People v. McNulty

29 P. 61, 93 Cal. 427, 1892 Cal. LEXIS 578
CourtCalifornia Supreme Court
DecidedFebruary 19, 1892
DocketNo. 20659
StatusPublished
Cited by63 cases

This text of 29 P. 61 (People v. McNulty) is published on Counsel Stack Legal Research, covering California Supreme Court primary law. Counsel Stack provides free access to over 12 million legal documents including statutes, case law, regulations, and constitutions.

Bluebook
People v. McNulty, 29 P. 61, 93 Cal. 427, 1892 Cal. LEXIS 578 (Cal. 1892).

Opinion

McFarland, J.

The appellant was convicted of murder in the first degree, and sentenced to suffer the penalty of death; and from the judgment and an order denying a new trial he appealed to this court. This court examined and considered all the points made on the appeal, determined that no error had been committed at the trial, and ordered the judgment affirmed. Afterwards, however, and before the remittitur went down, upon the suggestion of a difficulty caused by amendments of the' law concerning the death penalty [436]*436which had been enacted by the legislature after the conviction of the appellant, the judgment of affirmance was set aside, and an argument ordered as to the effect of said amendments.

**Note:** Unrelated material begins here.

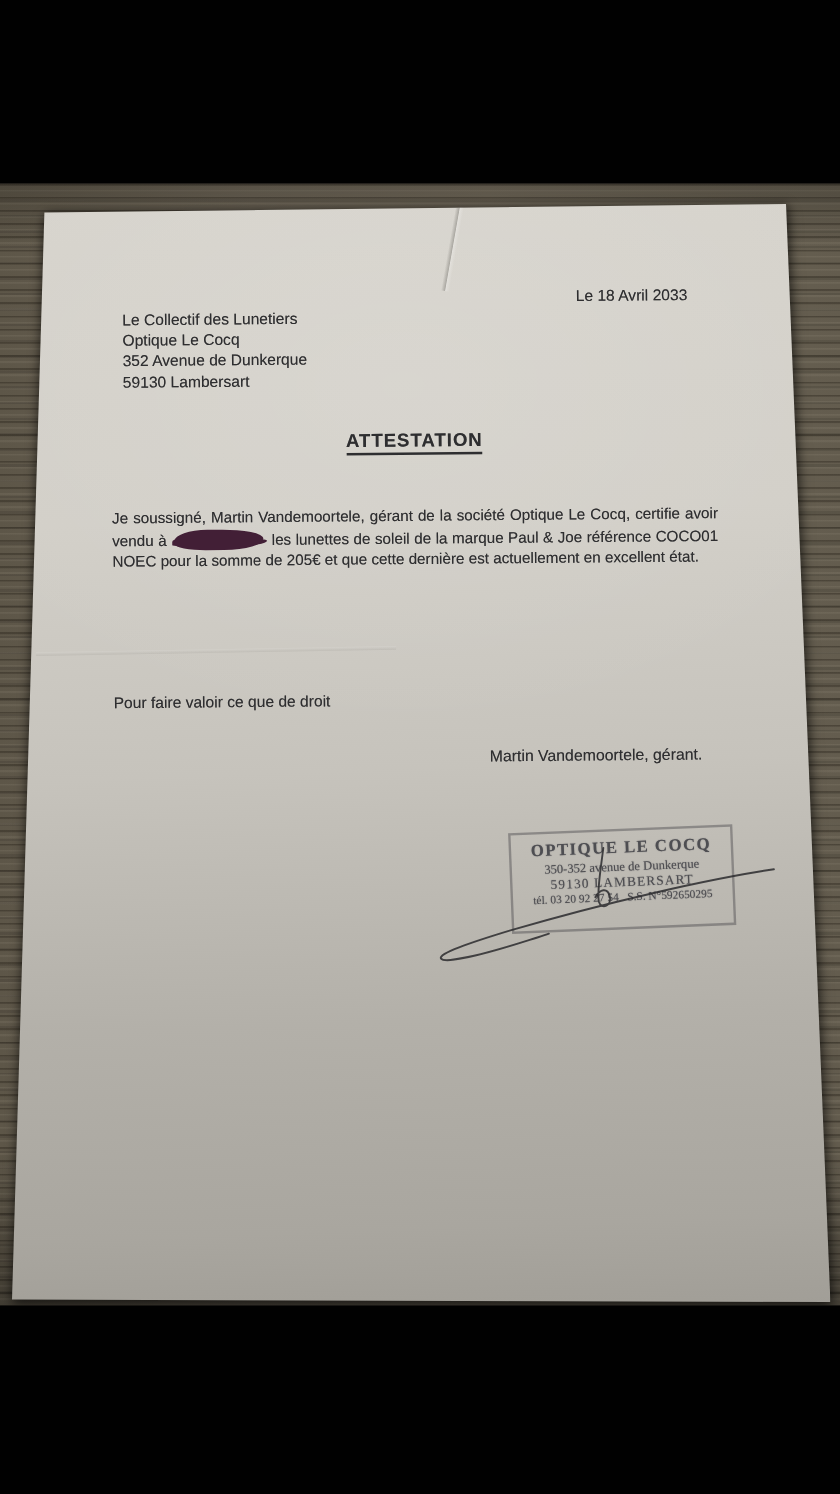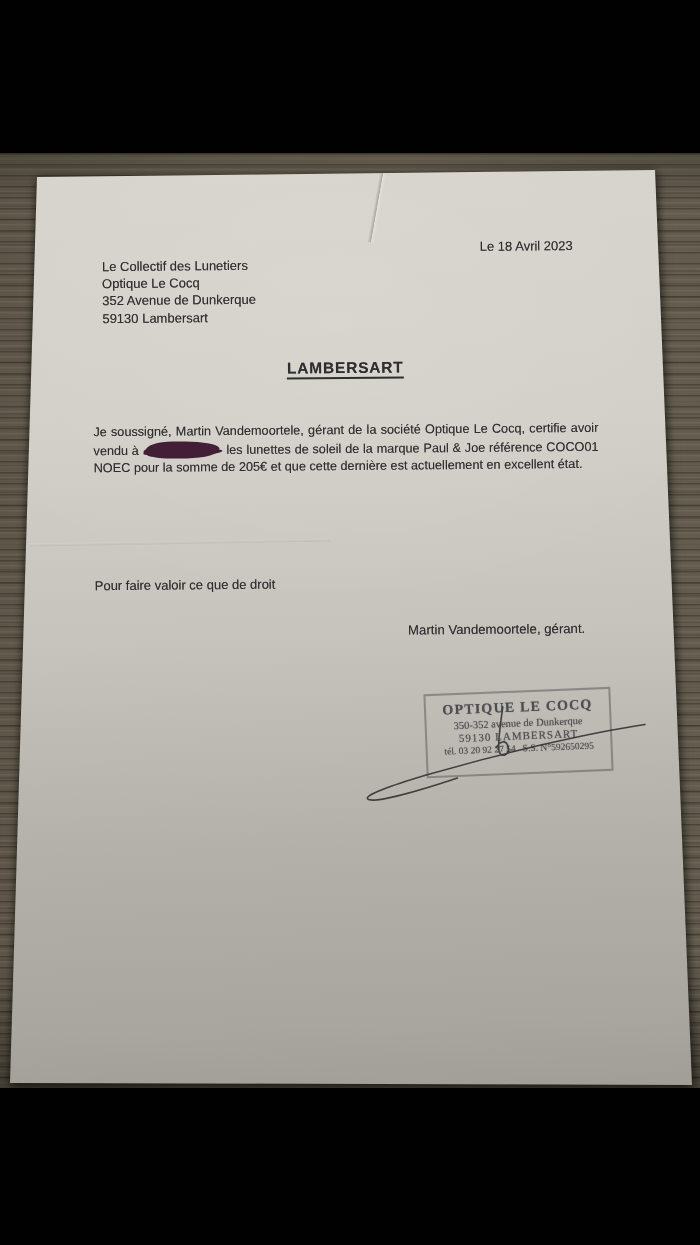"Le 18 Avril 2023" div.date-line { text: 2023 -> 2033 }
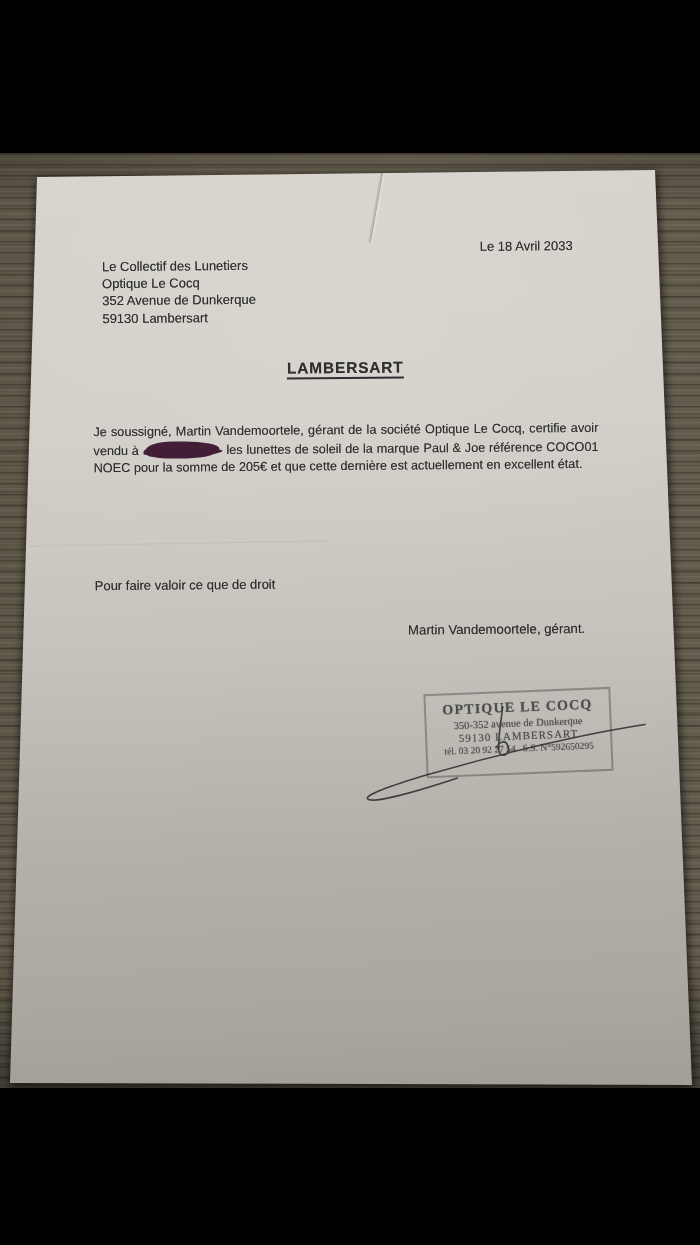"LAMBERSART" span { text: LAMBERSART -> ATTESTATION }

The amendments, if constitutional, repealed the former law upon the subject, and contained no express saving clause by which past offenses might be punished under the law as it stood at the time of their commission. But under the authority of the recent decision of the supreme court of the United States in Ex parte Medley, 134 U. S. 160, the change made by said amendments in the punishment was so material as to render it, as against appellant, ex post facto and void, under the constitution of the United States; and as the amendments, if constitutional, repealed the former law, there seemed to be no means left by which the appellant could be punished. The main question, therefore, before the court on the first argument was, whether the amendments were not unconstitutional in toto-, and thus inoperative as a repeal of the former law; and a majority of the court reached the conclusion, upon the views then presented, that it was so unconstitutional, and therefore left the law as it stood before the attempted repeal. The question, however, was of such importance that a majority of the court ordered a rehearing and a reargument.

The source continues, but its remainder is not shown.